TASK PROMPT: Start at the line below containing "font-size:2.8px; color:#9aa6b5; line-height:1.7;" and stop at the line containing "background: linear-gradient(175deg,#1d44c4 0%, #1b3bbd". Repeat every line of that stretch exactly, and nothing outside it.

SOURCE MATERIAL:
# # # # #
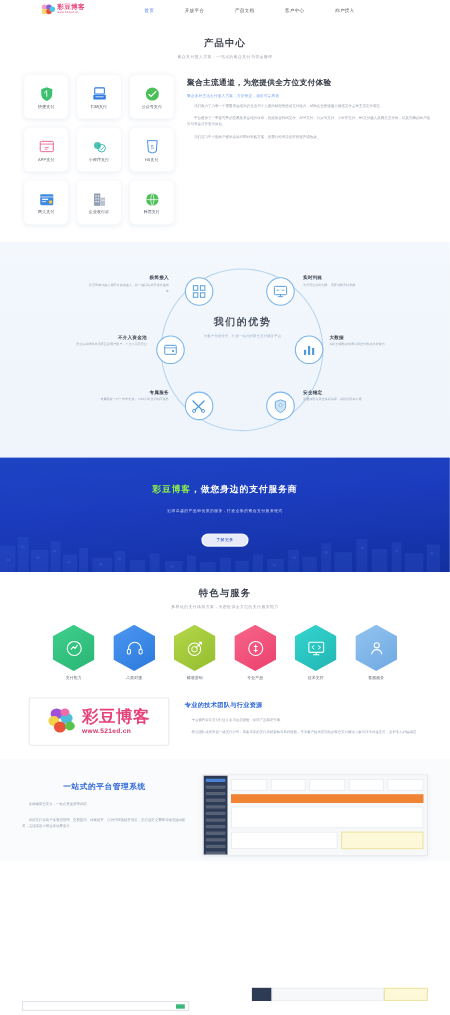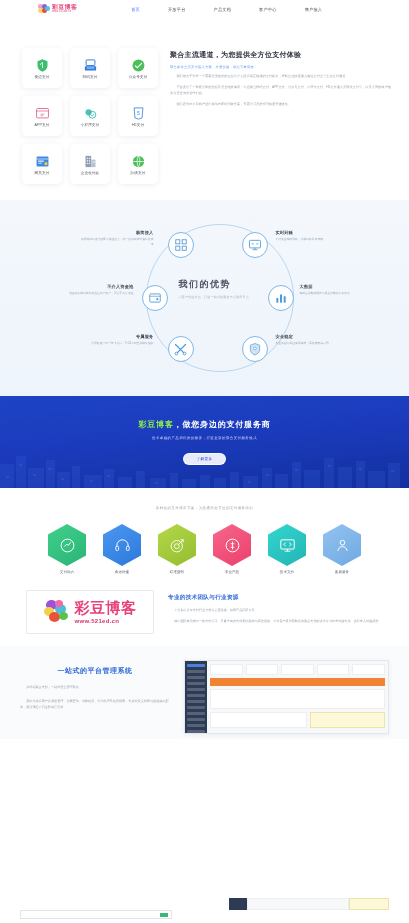--- a/index.html
+++ b/index.html
@@ -79,38 +79,38 @@
   
   .advs {
     background: linear-gradient(180deg,#f4f8fd 0%, #eef4fb 100%);
     height:196px; position:relative; padding-top:10px;
   }
   .ring-wrap { position:relative; width:290px; height:160px; margin:8px auto 0; }
   .ring {
     position:absolute; left:86px; top:6px; width:148px; height:148px;
     border-radius:50%; border:1px solid #b9d6f0;
   }
-  .ring-center { position:absolute; left:119px; top:60px; width:84px; text-align:left; }
+  .ring-center { position:absolute; left:119px; top:48px; width:84px; text-align:center; }
   .ring-center .rc-t { font-size:9px; color:#4a5260; font-weight:bold; letter-spacing:1.5px; }
   .ring-center .rc-s { font-size:3px; color:#9fb0c4; margin-top:4px; letter-spacing:.2px; }
   .node {
     position:absolute; width:26px; height:26px; border-radius:50%;
     background:#fff; border:1px solid #7eb6e8;
     display:flex; align-items:center; justify-content:center;
   }
   .lab { position:absolute; width:74px; }
   .lab .lt { font-size:4.2px; color:#3f4754; font-weight:bold; letter-spacing:.2px; }
   .lab .ld { font-size:2.8px; color:#9aa6b5; line-height:1.7; margin-top:2px; }
   .lab.r { text-align:right; }
 
   
   .city {
-    height:92px; position:relative; overflow:hidden;
+    height:104px; position:relative; overflow:hidden;
     background: linear-gradient(175deg,#1d44c4 0%, #1b3bbd 45%, #12309f 100%);
-    display:flex; flex-direction:column; align-items:center; justify-content:center;
+    display:flex; flex-direction:column; align-items:center; justify-content:center;gap:6px;
   }
   .skyline { position:absolute; left:0; right:0; bottom:0; height:46px; opacity:.42; }
   .city-h { font-size:8px; font-weight:bold; color:#fff; letter-spacing:.8px; position:relative; z-index:2; }
   .city-h em { color:#8ff04a; font-style:normal; }
   .city-s { font-size:3.4px; color:rgba(255,255,255,.8); margin-top:6px; letter-spacing:.5px; position:relative; z-index:2; }
   .city-btn {
     margin-top:13px; padding:3px 13px; border-radius:10px; border:1px solid rgba(255,255,255,.75);
     background:rgba(255,255,255,.9); color:#2448c9; font-size:3.6px; letter-spacing:.4px;
     position:relative; z-index:2; cursor:pointer;
   }
@@ -191,20 +191,24 @@
       <a class="active" href="#">首页</a>
       <a href="#">开放平台</a>
       <a href="#">产品文档</a>
       <a href="#">客户中心</a>
       <a href="#">商户接入</a>
     </div>
   </div>
 
 
   <div class="products">
+    <div class="sec-head">
+      <div class="sec-title">产品中心</div>
+      <div class="sec-desc">聚合支付接入方案 · 一站式的聚合支付与资金管理</div>
+    </div>
     <div class="prod-body">
       <div class="prod-grid">
 
         <div class="prod-card">
           <div class="prod-ico">
             <svg width="15" height="15" viewBox="0 0 24 24">
                 <path d="M12 2l8 3v7c0 5-3.5 8.5-8 10-4.5-1.5-8-5-8-10V5z" fill="#3cbf6e"></path>
                 <path d="M12 7v9M9 11c0-2 1.3-3.5 3-3.5" stroke="#fff" stroke-width="1.3" fill="none"></path>
               </svg>
           </div>
@@ -454,20 +458,21 @@
     </svg>
     <div class="city-h">
       <em>彩豆博客</em><span>，做您身边的支付服务商</span>
     </div>
     <div class="city-s">追求卓越的产品和优质的服务，打造全新的聚合支付服务模式</div>
     <button class="city-btn">了解更多</button>
   </div>
 
   <div class="feats">
     <div class="sec-head">
+      <div class="sec-title">特色与服务</div>
       <div class="sec-desc">多样化的支付场景方案，为您提供全方位的支付服务能力</div>
     </div>
     <div class="hexrow">
 
       <div class="hexcol">
         <div class="hex" style="background:linear-gradient(145deg,#3fd08c,#2ab574);">
           <svg width="17" height="17" viewBox="0 0 24 24">
               <circle cx="12" cy="12" r="9" fill="none" stroke="#fff" stroke-width="1.4"></circle>
               <path d="M8 13l3-3 2 2 3-4" stroke="#fff" stroke-width="1.4" fill="none" stroke-linecap="round"></path>
             </svg>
# # # # #
ANSWER SECTION:
   .lab .ld { font-size:2.8px; color:#9aa6b5; line-height:1.7; margin-top:2px; }
   .lab.r { text-align:right; }
 
   
   .city {
-    height:92px; position:relative; overflow:hidden;
+    height:104px; position:relative; overflow:hidden;
     background: linear-gradient(175deg,#1d44c4 0%, #1b3bbd 45%, #12309f 100%);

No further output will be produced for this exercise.